LRBlog

Logical Reality Design: Web Design and Software Development

Fixing problems with sphinx search

July 24, 2008

I've been working a lot this week with sphinx and ultrasphinx on a project that's a fork of Insoshi.    Insoshi is in the process of switching search from ferret to sphinx, and sphinx has been integrated into the Insoshi edge branch.

I've had dozens of problems, in fact it's fair to say I've spent upwards of 15 hours just debugging ultrasphinx and getting my tests to pass.   There were several problems; here are the main three and how I fixed each one.

This should be useful to anyone upgrading Insoshi to the sphinx version, or to anyone else trying to get ultrasphinx working in their Rails project. I definitely don't recommend starting with this post if you're just starting out with sphinx. Instead, go read this much better introductory tutorial from the guys over at Insoshi. Then if you have problems, come back here and you may find solutions.

Getting search tests (or specs) to pass with sphinx

This one is pretty simple, in retrospect, but it can be frustrating and opaque if you are used to ferret.  Unlike ferret, sphinx (at least via ultrasphinx) runs only via a daemon.   Where acts_as_ferret uses a daemon only for the production environment and just accesses the index files directly in test or development, ultrasphinx can only get to the indexes through the daemon.

So, to run your tests, you just build up the indexes for test and run them.  In this case, I'm running the specs for Insoshi's searches controller:

From the command line in $RAILS_ROOT:

rake db:test:prepare
rake ultrasphinx:configure RAILS_ENV=test
rake ultrasphinx:index RAILS_ENV=test
rake ultrasphinx:daemon:start RAILS_ENV=test
script/spec spec/controllers/searches_controller_spec.rb

The problem, of course, is that it doesn't work!   The reason is that db:test:prepare creates the structure of your database, but doesn't load any of your fixtures as data: the test db is empty..  So when you run the index command, an empty index is built.   You can see this from the output of that first index command, which will look something like this:

collected 0 docs, 0.0 MB
total 0 docs, 0 bytes
total 0.078 sec, 0.00 bytes/sec, 0.00 docs/sec

Ultrasphinx has built an empty index.

The solution

The solution, believe it or not, is to run the tests, let them fail, re-index, and run the tests again (Many thanks to Long Nguyen at Insoshi for helping me figure this one out):

rake db:test:prepare
rake ultrasphinx:configure RAILS_ENV=test
rake ultrasphinx:index RAILS_ENV=test
rake ultrasphinx:daemon:start RAILS_ENV=test
script/spec spec/controllers/searches_controller_spec.rb #FAIL!!
rake ultrasphinx:index RAILS_ENV=test
script/spec spec/controllers/searches_controller_spec.rb #PASS!!

The first attempt to run the specs loads the fixtures, and leaves them in the database, thus letting the subsequent index command build an actual index.

Running sphinx for both test and development environments at the same time

The next big challenge was enabling behavior-driven development.

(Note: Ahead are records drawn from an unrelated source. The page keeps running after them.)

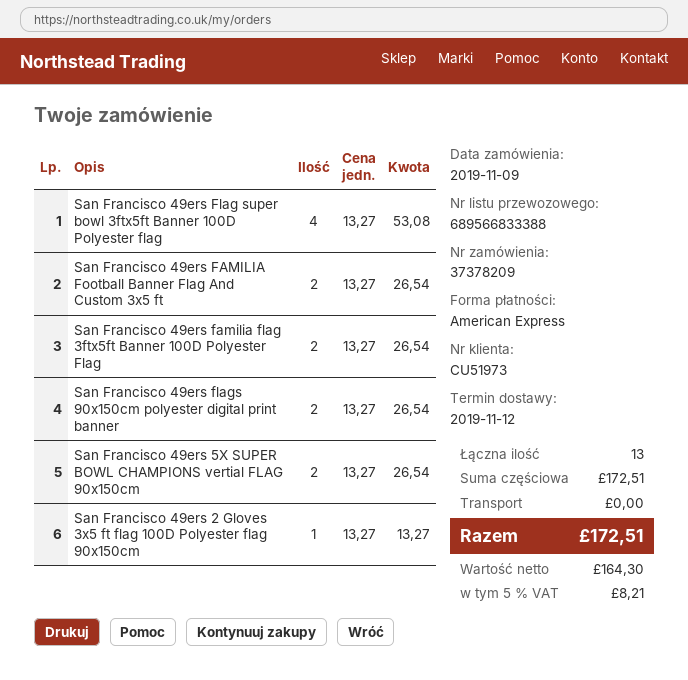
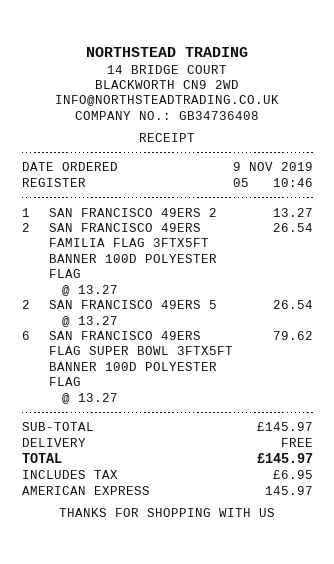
San Francisco 49ers Flag super bowl 3ftx5ft Banner 100D Polyester flag: 4 x 13.27 = 53.08 -> 6 x 13.27 = 79.62
San Francisco 49ers FAMILIA Football Banner Flag And Custom 3x5 ft: 2 x 13.27 = 26.54 -> none
San Francisco 49ers flags 90x150cm polyester digital print banner: 2 x 13.27 = 26.54 -> none
subtotal: 172.51 -> 145.97
tax: 8.21 -> 6.95
total: 172.51 -> 145.97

I like to work with autotest and growl running constantly in the background. But this was tough to do with sphinx, because the daemon needed to be stopped and re-started, and the index re-created for each environment, alternately running all of the above commands either with or without RAILS_ENV=test.

The solution is to set up your ultrasphinx base configuration to completely separate both the test and development indexes and to let the daemons for the two environments listen on different ports. I had tried something like this and come close, but not quite, when Long at Insoshi again bailed me out. You need to change the port (in two places), and the paths of the logs, pidfile, and index directories so that test and development daemons are using entirely separate resources. Here's a diff of my test.conf and default.conf:

33c33
< port = 3312
---
> port = 3322
35c35
< log = log/searchd.log
---
> log = log/searchd_test.log
39c39
< pid_file = log/searchd.pid
---
> pid_file = log/searchd_test.pid
50c50
< server_port = 3312
---
> server_port = 3322
57c57
< sql_range_step = 5000
---
> sql_range_step = 999999999
64c64
< path = sphinx
---
> path = sphinx_test

The sql_range_step is related to the next issue, which is that sphinx does not play well with foxy fixtures. Anyway, make the above changes and you should be able to run test and development sphinx daemons at the same time:

rake db:test:prepare
rake ultrasphinx:configure
rake ultrasphinx:configure RAILS_ENV=test
rake ultrasphinx:index
rake ultrasphinx:index RAILS_ENV=test
rake ultrasphinx:daemon:start
rake ultrasphinx:daemon:start RAILS_ENV=test

If it worked, you should see separate indexes in $RAILS_ROOT/sphinx and $RAILS_ROOT/sphinx_test, and two daemons running, which you can confirm with ps waux | grep searchd:
evan 1339 0.0 0.0 78100 292 s000 S 5:37PM 0:00.52 searchd --config /config/ultrasphinx/test.conf
evan 1326 0.0 0.0 78100 292 s000 S 5:36PM 0:00.68 searchd --config /config/ultrasphinx/development.conf

Getting sphinx to play well with foxy fixtures

The next problem I discovered was that on some machines, but not others, running my search specs would result in these weird errors:
1)
ActiveRecord::RecordNotFound in 'SearchesController Person searches should search by name'
Couldn't find Person with ID=328556765
/var/www/domains/unithrive/vendor/plugins/ultrasphinx/lib/ultrasphinx/search/internals.rb:308:in `reify_results'
/var/www/domains/unithrive/vendor/plugins/ultrasphinx/lib/ultrasphinx/search/internals.rb:286:in `each'
/var/www/domains/unithrive/vendor/plugins/ultrasphinx/lib/ultrasphinx/search/internals.rb:286:in `reify_results'
/var/www/domains/unithrive/vendor/plugins/ultrasphinx/lib/ultrasphinx/search.rb:362:in `run'
/var/www/domains/unithrive/vendor/plugins/ultrasphinx/lib/ultrasphinx/search/internals.rb:352:in `perform_action_with_retries'
/var/www/domains/unithrive/vendor/plugins/ultrasphinx/lib/ultrasphinx/search.rb:342:in `run'
/var/www/domains/unithrive/app/controllers/searches_controller.rb:38:in `index'
./spec/controllers/searches_controller_spec.rb:51:
script/spec:4:

When I poked into this "Couldn't find Person with ID=328556765" error, it seemed like sphinx was almost working. The index was set up, and the search was finding someone in the index during the test. Ultrasphinx was passing back the id 328556765, which didn't exist in the database. So why would Sphinx "find" a record in its index but then pass back an ID for a database record that didn't exist?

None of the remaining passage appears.